Work order >>
Determine how many lines below hold the string "vertical". Reply with the number alone.

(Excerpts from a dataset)
☆ ☆ ☆ ☆

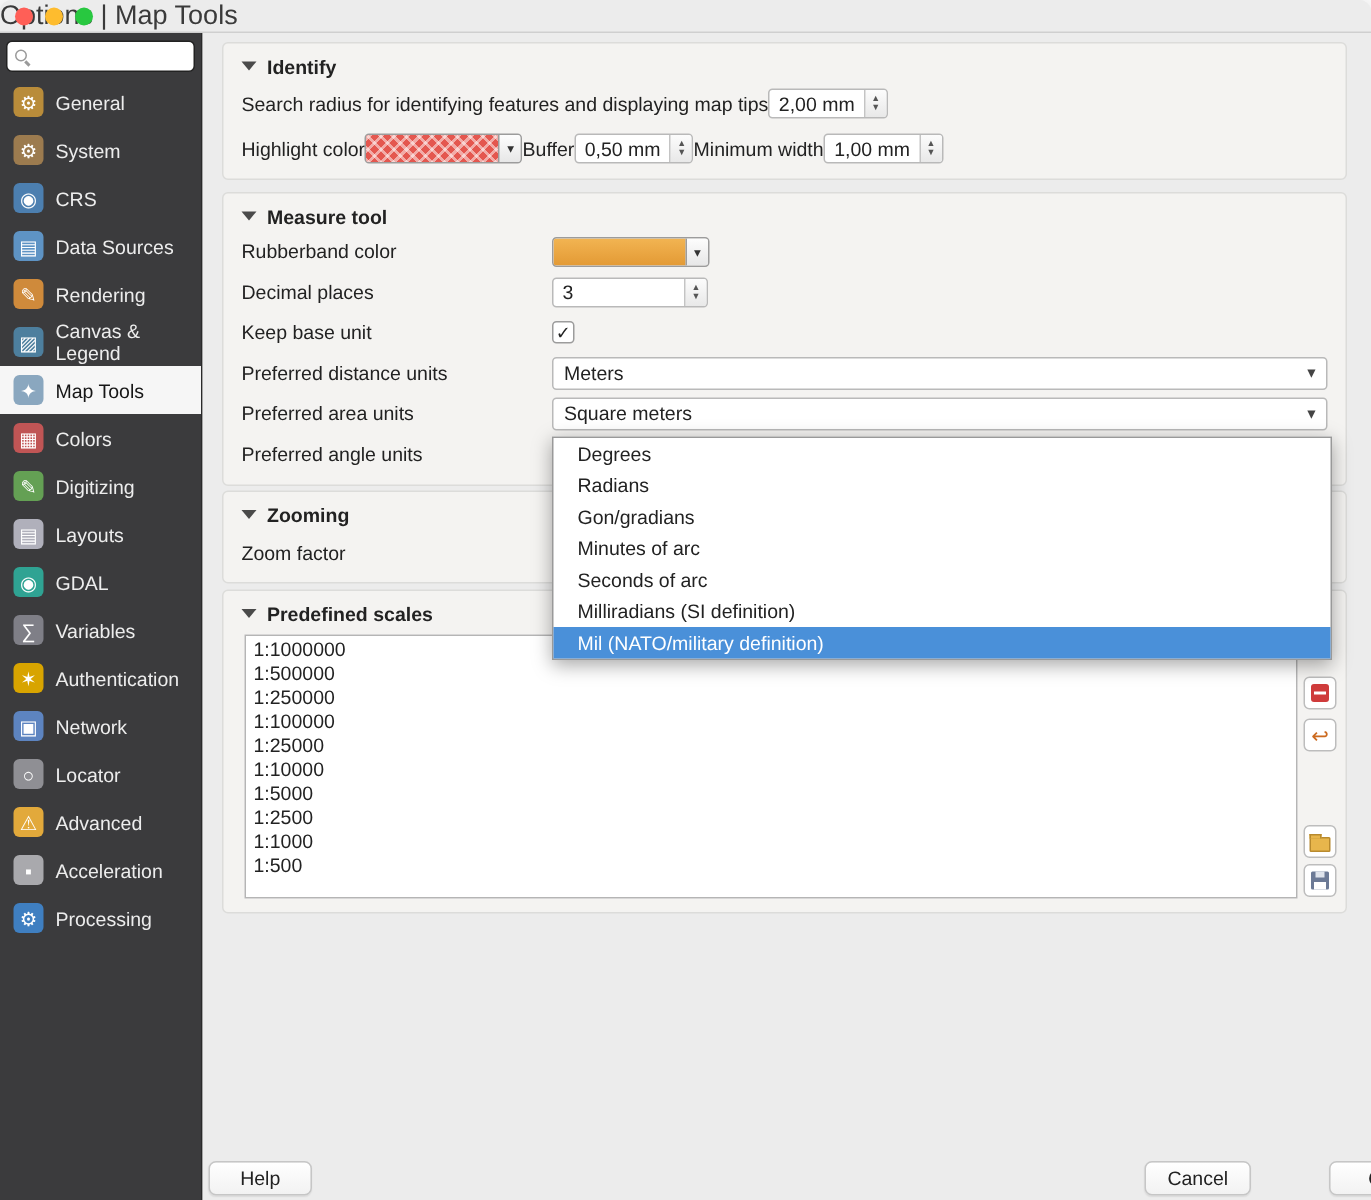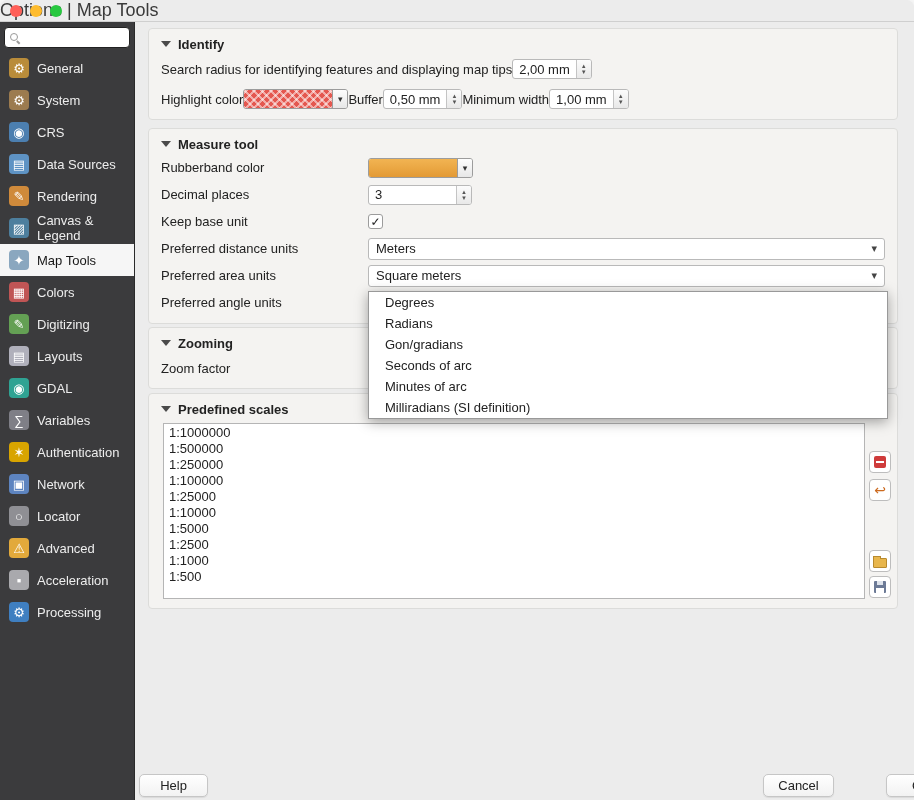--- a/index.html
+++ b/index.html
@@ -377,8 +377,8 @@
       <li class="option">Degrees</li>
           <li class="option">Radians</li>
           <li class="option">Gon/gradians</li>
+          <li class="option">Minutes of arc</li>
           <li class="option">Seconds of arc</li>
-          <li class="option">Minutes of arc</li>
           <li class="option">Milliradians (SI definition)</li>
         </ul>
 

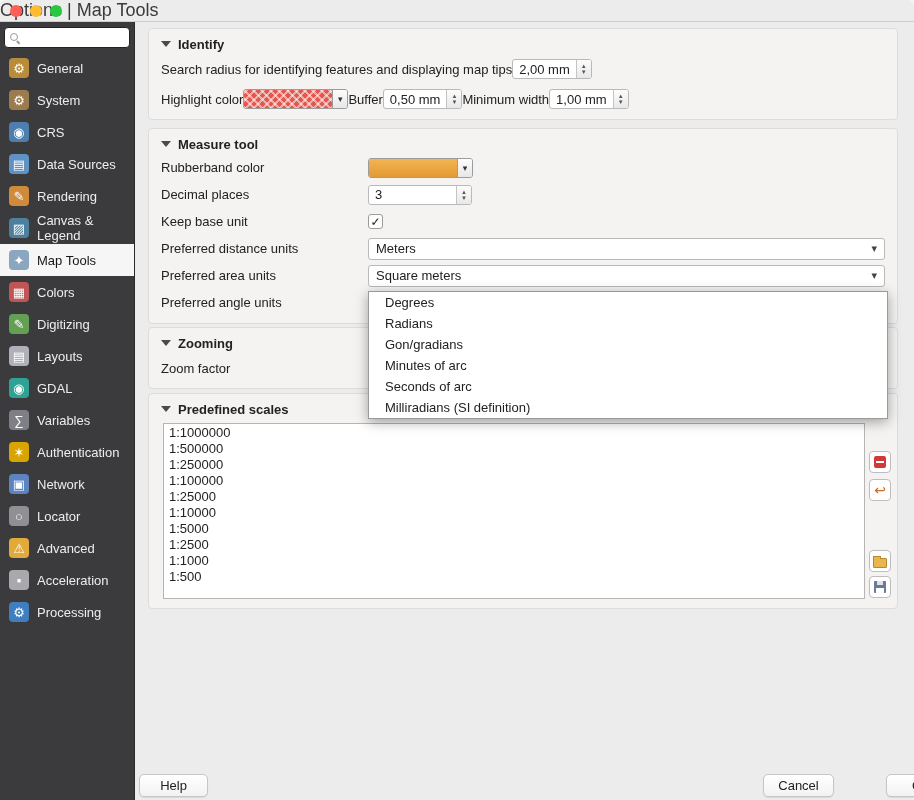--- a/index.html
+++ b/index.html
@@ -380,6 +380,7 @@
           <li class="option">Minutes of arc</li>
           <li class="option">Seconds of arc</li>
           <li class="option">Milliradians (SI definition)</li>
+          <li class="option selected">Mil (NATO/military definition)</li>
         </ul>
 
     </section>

☆ ☆ ☆ ☆

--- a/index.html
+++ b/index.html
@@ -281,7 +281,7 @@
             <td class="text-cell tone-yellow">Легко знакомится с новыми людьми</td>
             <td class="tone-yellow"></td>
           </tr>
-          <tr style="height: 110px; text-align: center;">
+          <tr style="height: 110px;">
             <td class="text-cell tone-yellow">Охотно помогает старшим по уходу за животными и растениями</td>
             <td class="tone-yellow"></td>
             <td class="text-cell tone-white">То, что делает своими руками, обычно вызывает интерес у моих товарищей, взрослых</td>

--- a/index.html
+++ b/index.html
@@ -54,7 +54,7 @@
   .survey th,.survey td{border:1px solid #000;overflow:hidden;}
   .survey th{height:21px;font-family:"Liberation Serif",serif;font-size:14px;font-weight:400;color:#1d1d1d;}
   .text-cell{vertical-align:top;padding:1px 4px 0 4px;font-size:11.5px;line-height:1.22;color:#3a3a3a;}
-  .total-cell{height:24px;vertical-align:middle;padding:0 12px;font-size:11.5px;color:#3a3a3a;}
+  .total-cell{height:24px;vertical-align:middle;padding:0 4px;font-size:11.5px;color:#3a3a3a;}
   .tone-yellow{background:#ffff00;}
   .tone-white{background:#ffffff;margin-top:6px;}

☆ ☆ ☆ ☆

Task answer >>
3